Tim Bernardes, o anjo que veio ao Super Bock em Stock para recomeçar: nasceu uma estrela
25.11.2018 às 2h32
Noite perfeita do músico de São Paulo no Tivoli, perante uma plateia rendida. Uma hora de talento puro e toda a emoção - temos sorte em tê-lo por cá
Já quando esteve em Portugal no passado mês de junho, para quatro concertos badalados, Tim Bernardes deixou a impressão de ser um músico a caminho de um certo estrelato indie. Depois desta noite no Tivoli, porém, dificilmente Portugal sairá do seu coração e, possivelmente, de futuros planos de digressão. Ao longo de pouco mais de uma hora (o brasileiro prolongou-se um pouco além da hora de "fecho", anunciando que iria tocar até "forças maiores" o impedirem), o autor de "Recomeçar" mostrou todo o imenso talento que vem desenvolvendo desde tenra idade, enfeitiçando a plateia com as canções do seu primeiro, e aclamado, disco a solo, mas também com três celebradas visitas ao repertório do seu "outro emprego", a banda O Terno, e quatro maravilhosas versões, cumprindo a generosa tradição brasileira de mostrar ao mundo o que de bom se faz no seu país, mesmo que pela pena de outros artistas.
À BLITZ, Tim Bernardes explicou que, mais do que uma reprodução fiel das canções de "Recomeçar", o prodigioso álbum do ano passado, estes espetáculos são "um show de compositor", em que a ausência dos arranjos do disco é compensada por um maior "intimismo". Rigoroso com as palavras como com os sons, Tim Bernardes vai mais longe e chama-lhe mesmo "solidão"; foi num clima de solidão (no silêncio do seu quarto, à noite) que nasceu "Recomeçar", e é numa solidão acompanhada que as suas canções são agora partilhadas com plateias deliciadas.
Sozinho em palco com um piano e duas guitarras elétricas, o paulista, divertido e eficaz na comunicação com o público, apresenta-se no Tivoli sob a modesta luz de um candeeiro pousado sobre o seu Steinway and Sons. Canções haverá ('Calma'; a brilhante versão de 'Soluços', de Jards Macalé) em que cantará longos segundos na mais completa penumbra - e a escuridão é quase sempre acompanhada pelo silêncio respeitoso do público, suspenso de cada nota e de cada palavra.

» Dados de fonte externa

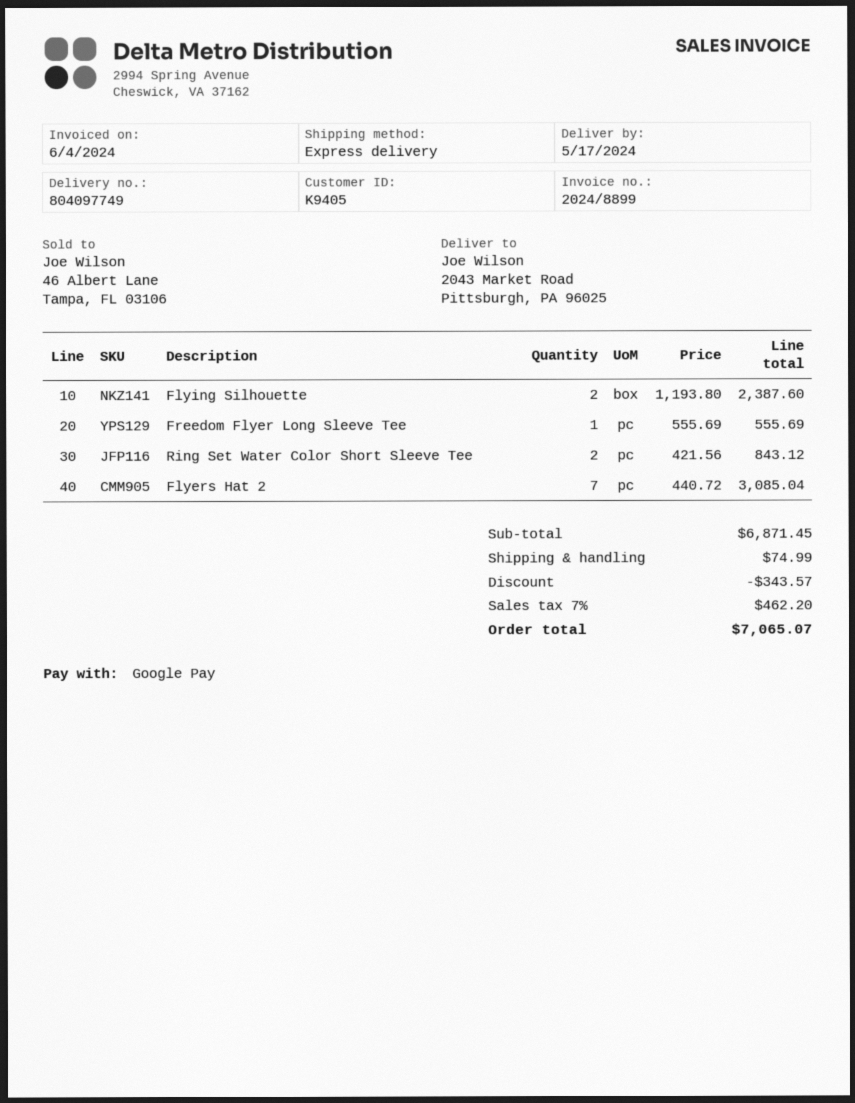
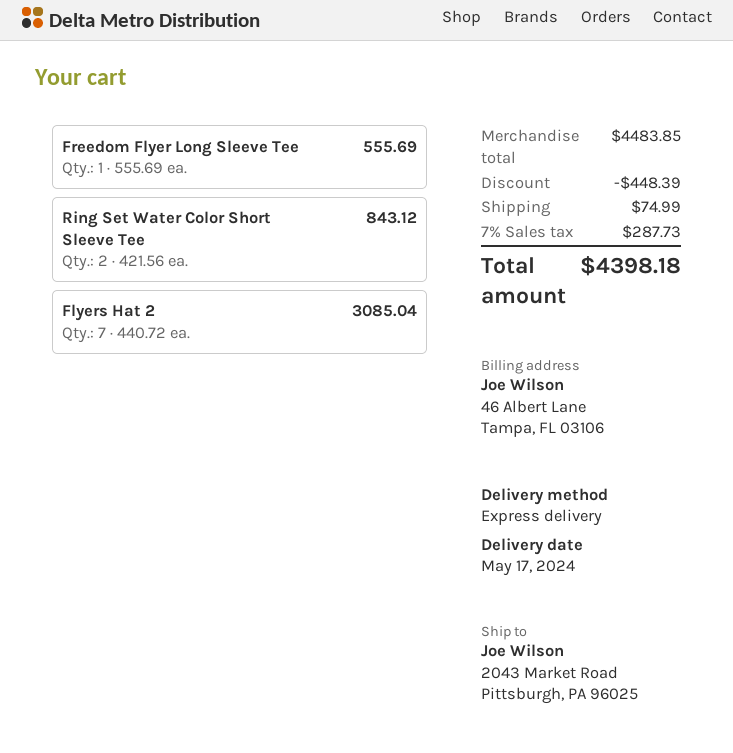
Flying Silhouette: 2 x 1193.80 = 2387.60 -> none
subtotal: 6871.45 -> 4483.85
discount: 343.57 -> 448.39
tax: 7% = 462.20 -> 7% = 287.73
total: 7065.07 -> 4398.18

Não se pense, porém, que Tim Bernardes é um performer de excessiva delicadeza, incapaz de se elevar além de um sussurro. Dotado de uma voz virtuosa, que manobra sem exibicionismos e com aparente facilidade, o cantor-compositor é tão emocionante nas canções mais diáfanas - como 'Ela', um ensaio sobre a mais desolada condição feminina, onde acertadamente deixa a letra respirar - como nas mais encorpadas, e temos de voltar a falar de 'Soluços', a melhor letra de sempre com a expressão "lenços de papel", na qual o nosso anfitrião deixa escapar um rugido mais rock, prontamente agarrado e devolvido por uma plateia em ebulição.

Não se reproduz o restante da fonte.